Locate each line below that includes "these" and reproduce it.
Provided data Block Start
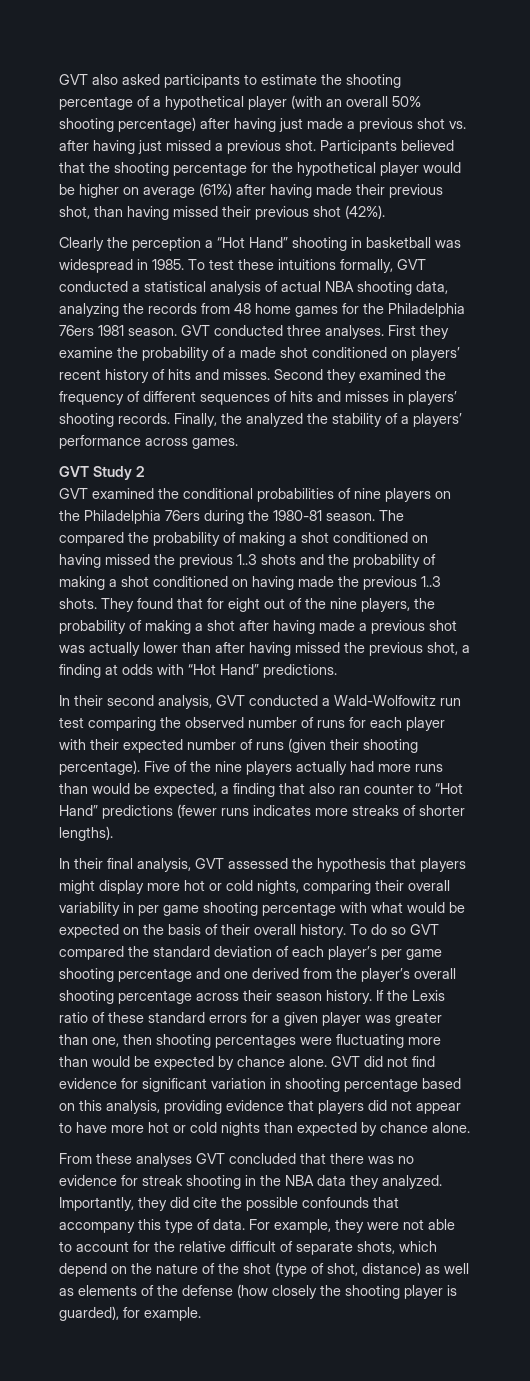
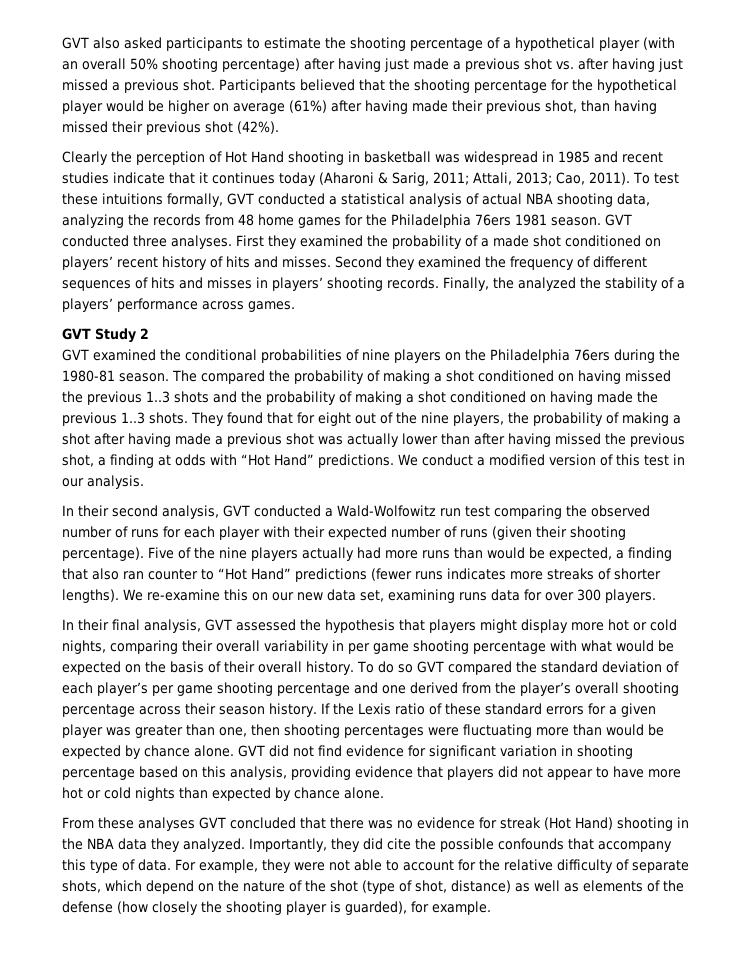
- Clearly the perception a “Hot Hand” shooting in basketball was widespread in 1985.
+ Clearly the perception of Hot Hand shooting in basketball was widespread in 1985 and recent studies indicate that it continues today (Aharoni & Sarig, 2011; Attali, 2013; Cao, 2011).
- First they examine the probability of a made shot conditioned on players’ recent history of hits and misses.
+ First they examined the probability of a made shot conditioned on players’ recent history of hits and misses.
+ We conduct a modified version of this test in our analysis.
+ We re-examine this on our new data set, examining runs data for over 300 players.
- From these analyses GVT concluded that there was no evidence for streak shooting in the NBA data they analyzed.
+ From these analyses GVT concluded that there was no evidence for streak (Hot Hand) shooting in the NBA data they analyzed.
- For example, they were not able to account for the relative difficult of separate shots, which depend on the nature of the shot (type of shot, distance) as well as elements of the defense (how closely the shooting player is guarded), for example.
+ For example, they were not able to account for the relative difficulty of separate shots, which depend on the nature of the shot (type of shot, distance) as well as elements of the defense (how closely the shooting player is guarded), for example.

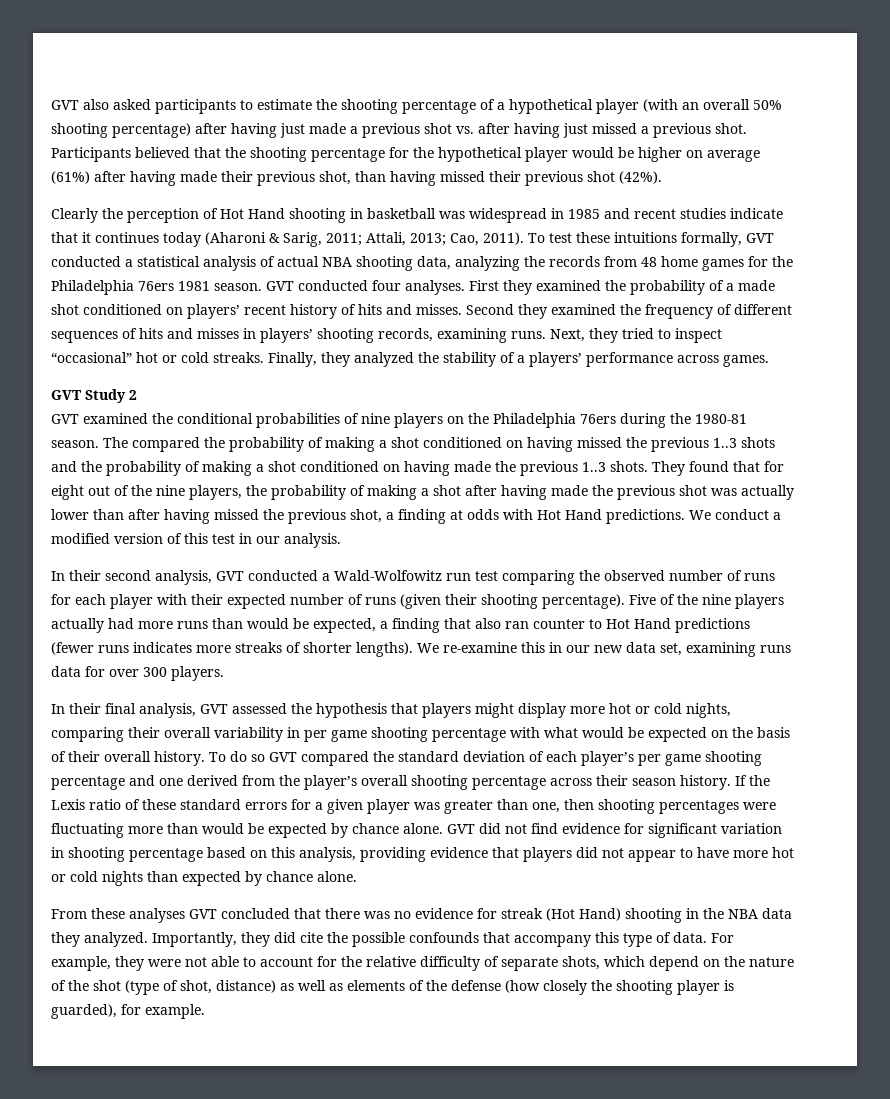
- GVT conducted three analyses.
+ GVT conducted four analyses.
- Second they examined the frequency of different sequences of hits and misses in players’ shooting records. Finally, the analyzed the stability of a players’ performance across games.
+ Second they examined the frequency of different sequences of hits and misses in players’ shooting records, examining runs. Next, they tried to inspect “occasional” hot or cold streaks. Finally, they analyzed the stability of a players’ performance across games.
- They found that for eight out of the nine players, the probability of making a shot after having made a previous shot was actually lower than after having missed the previous shot, a finding at odds with “Hot Hand” predictions.
+ They found that for eight out of the nine players, the probability of making a shot after having made the previous shot was actually lower than after having missed the previous shot, a finding at odds with Hot Hand predictions.
- Five of the nine players actually had more runs than would be expected, a finding that also ran counter to “Hot Hand” predictions (fewer runs indicates more streaks of shorter lengths).
+ Five of the nine players actually had more runs than would be expected, a finding that also ran counter to Hot Hand predictions (fewer runs indicates more streaks of shorter lengths).
- We re-examine this on our new data set, examining runs data for over 300 players.
+ We re-examine this in our new data set, examining runs data for over 300 players.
Provided data Block End
## Output for this task
- From these analyses GVT concluded that there was no evidence for streak shooting in the NBA data they analyzed.
+ From these analyses GVT concluded that there was no evidence for streak (Hot Hand) shooting in the NBA data they analyzed.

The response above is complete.